BLOCK: But the president also said he's open to additional reforms. NPR's Larry Abramson joins us now to talk about the White House proposals for possible changes to the NSA's surveillance activities. And, Larry, the president talked about four reforms in particular. What did he propose?
LARRY ABRAMSON, BYLINE: Right. So going down the list, he said he would like to possibly change the way the Foreign Intelligence Surveillance Court works - that's the court that OK's many of these wiretaps that we've been hearing about - and also allow them to hear from civil liberties advocates, which would be new because they usually only hear from the government; increasing transparency so that a lot of these orders that the court is using are not secret; having a panel of outside experts look at this program, see if there aren't changes they could be making without affecting their effectiveness; and also some reforms to the program that's used to gather telephone records, which he said might be open to change.
BLOCK: The massive sweep of telephone data here in the U.S.
ABRAMSON: That's right.
BLOCK: Would those reforms, if they actually happen, satisfy people who say that these surveillance programs go too far, that they violate privacy rights?
ABRAMSON: Well, I think a lot of those critics welcome the reforms that the president suggested. They think it would be a good idea for the Foreign Intelligence Surveillance Court to hear another side. But basically, no, it doesn't satisfy them because they think these programs are dragnet fishing expeditions, that they're going through the records of people who are not under suspicion of terrorism and that that's a violation of the Fourth Amendment.
So on that most critical level, these things just stop short and really are not nearly comprehensive enough, and I don't think they're going to do much to fight back the criticism.
BLOCK: Larry, the president was asked specifically about Edward Snowden, who leaked classified documents about the NSA programs. How did the president talk about him in relation to these proposed reforms that have come as a result of these leaks?
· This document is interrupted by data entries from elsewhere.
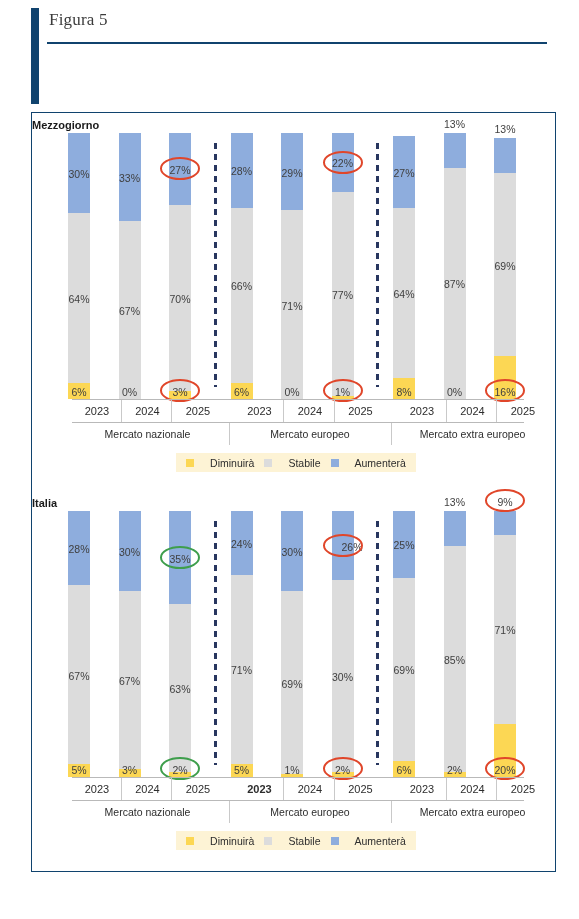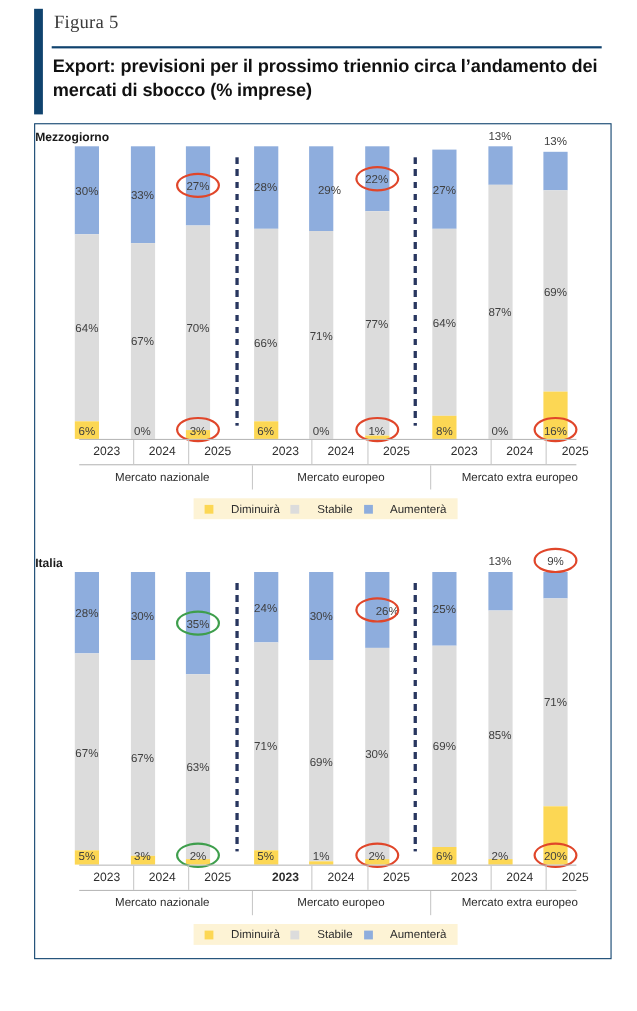--- a/index.html
+++ b/index.html
@@ -20,21 +20,21 @@
   .fig-title{position:absolute;left:48px;top:50px;width:505px;
              font-size:16.5px;font-weight:bold;color:#111111;line-height:1.33;
              letter-spacing:-0.1px;}
 
   
   .panel{position:absolute;left:31px;top:112px;width:525px;height:760px;
          border:1.6px solid #10436e;box-sizing:border-box;background:#fff;}
 
   .chart{position:absolute;left:0;width:521px;height:370px;}
   .chart.top{top:2px;}
-  .chart.bottom{top:380px;margin-top:9px;}
+  .chart.bottom{top:380px;}
 
   .chart-title{position:absolute;left:0;width:521px;text-align:left;top:4px;
                font-size:11px;font-weight:bold;color:#1a1a1a;}
 
   
   .plot{position:absolute;left:0;top:18px;width:521px;height:266px;}
 
   .bar{position:absolute;bottom:0;width:22px;
        display:flex;flex-direction:column;justify-content:flex-end;}
   .seg{width:100%;position:relative;}
@@ -82,21 +82,20 @@
   .footer span{position:absolute;left:17px;top:6px;color:#ffffff;font-size:10.5px;
                font-weight:bold;letter-spacing:.3px;}
 </style>
 </head>
 <body>
 
 <div class="fig-header">
   <div class="fig-bar"></div>
   <div class="fig-num">Figura 5</div>
   <div class="fig-rule"></div>
-  <div class="fig-title">Export: previsioni per il prossimo triennio circa l’andamento dei mercati di sbocco (% imprese)</div>
 </div>
 
 <div class="panel">
   <div class="chart top" id="chart0">
       <div class="chart-title">Mezzogiorno</div>
       <div class="plot">
         <div class="bar" style="left: 36px; height: 266px;">
           <div class="seg up" style="height: 79.8px;"></div>
           <div class="seg st" style="height: 170.24px;"></div>
           <div class="seg dn" style="height: 15.96px;"></div>
@@ -119,30 +118,30 @@
         </div>
         <div class="lbl" style="left: 123px; bottom: 1px;">3%</div>
         <div class="lbl" style="left: 123px; bottom: 94.08px;">70%</div>
         <div class="lbl" style="left: 123px; bottom: 223.09px;">27%</div>
         <div class="bar" style="left: 198.5px; height: 266px;">
           <div class="seg up" style="height: 74.48px;"></div>
           <div class="seg st" style="height: 175.56px;"></div>
           <div class="seg dn" style="height: 15.96px;"></div>
         </div>
         <div class="lbl" style="left: 184.5px; bottom: 1px;">6%</div>
-        <div class="lbl" style="left: 184.5px; bottom: 81px;">66%</div>
+        <div class="lbl" style="left: 184.5px; bottom: 107px;">66%</div>
         <div class="lbl" style="left: 184.5px; bottom: 221.76px;">28%</div>
         <div class="bar" style="left: 249px; height: 266px;">
           <div class="seg up" style="height: 77.14px;"></div>
           <div class="seg st" style="height: 188.86px;"></div>
           <div class="seg dn" style="height: 0px;"></div>
         </div>
         <div class="lbl" style="left: 235px; bottom: 1px;">0%</div>
         <div class="lbl" style="left: 235px; bottom: 87.43px;">71%</div>
-        <div class="lbl" style="left: 228px; bottom: 220.43px; text-align: right;">29%</div>
+        <div class="lbl" style="left: 235px; bottom: 220.43px;">29%</div>
         <div class="bar" style="left: 299.5px; height: 266px;">
           <div class="seg up" style="height: 58.52px;"></div>
           <div class="seg st" style="height: 204.82px;"></div>
           <div class="seg dn" style="height: 2.66px;"></div>
         </div>
         <div class="lbl" style="left: 285.5px; bottom: 1px;">1%</div>
         <div class="lbl" style="left: 285.5px; bottom: 98.07px;">77%</div>
         <div class="lbl" style="left: 285.5px; bottom: 229.74px;">22%</div>
         <div class="bar" style="left: 361px; height: 266px;">
           <div class="seg up" style="height: 71.82px;"></div>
ABRAMSON: I think he tried hard not to give Snowden any credit for sparking a discussion that the president says he welcomes. He says he welcomes a discussion, but he thinks that he would have - that the country would have gotten to the same place under the president's own initiative if the Snowden leaks had not happened.
And he reminded us that this - Mr. Snowden is facing three felony charges, that the U.S. can never get its hands on him because, as we know, he's now in Russia and that this is not the way to do this. And he took credit out, actually, for advancing whistle-blower protections that would have allowed somebody, he said, somebody like Edward Snowden, to make these claims, bring up these issues without leaking classified information.
BLOCK: Larry, there is an interesting tension here. On the one hand, the president seems to be saying the programs are legal. They're crucial to national security. They're not subject to abuse. On the other hand, he says there is room for reforms. How does he have it both ways?
ABRAMSON: Well, you know, I think that the president is trying to be open to criticism without admitting that these programs are - without conceding to criticisms that these programs are not constitutional because it's something that his administration has been doing for years. And, you know, it's hard to imagine that the president of the United States would be sitting up there talking about the Foreign Intelligence Surveillance Court for an hour if the Snowden leaks hadn't happened.
So it's a very difficult line for him to walk, and he's clearly a little bit uncomfortable about it but is trying to grab the bull by its horns and get some credit for making some changes himself.
BLOCK: OK. NPR's Larry Abramson. Larry, thanks.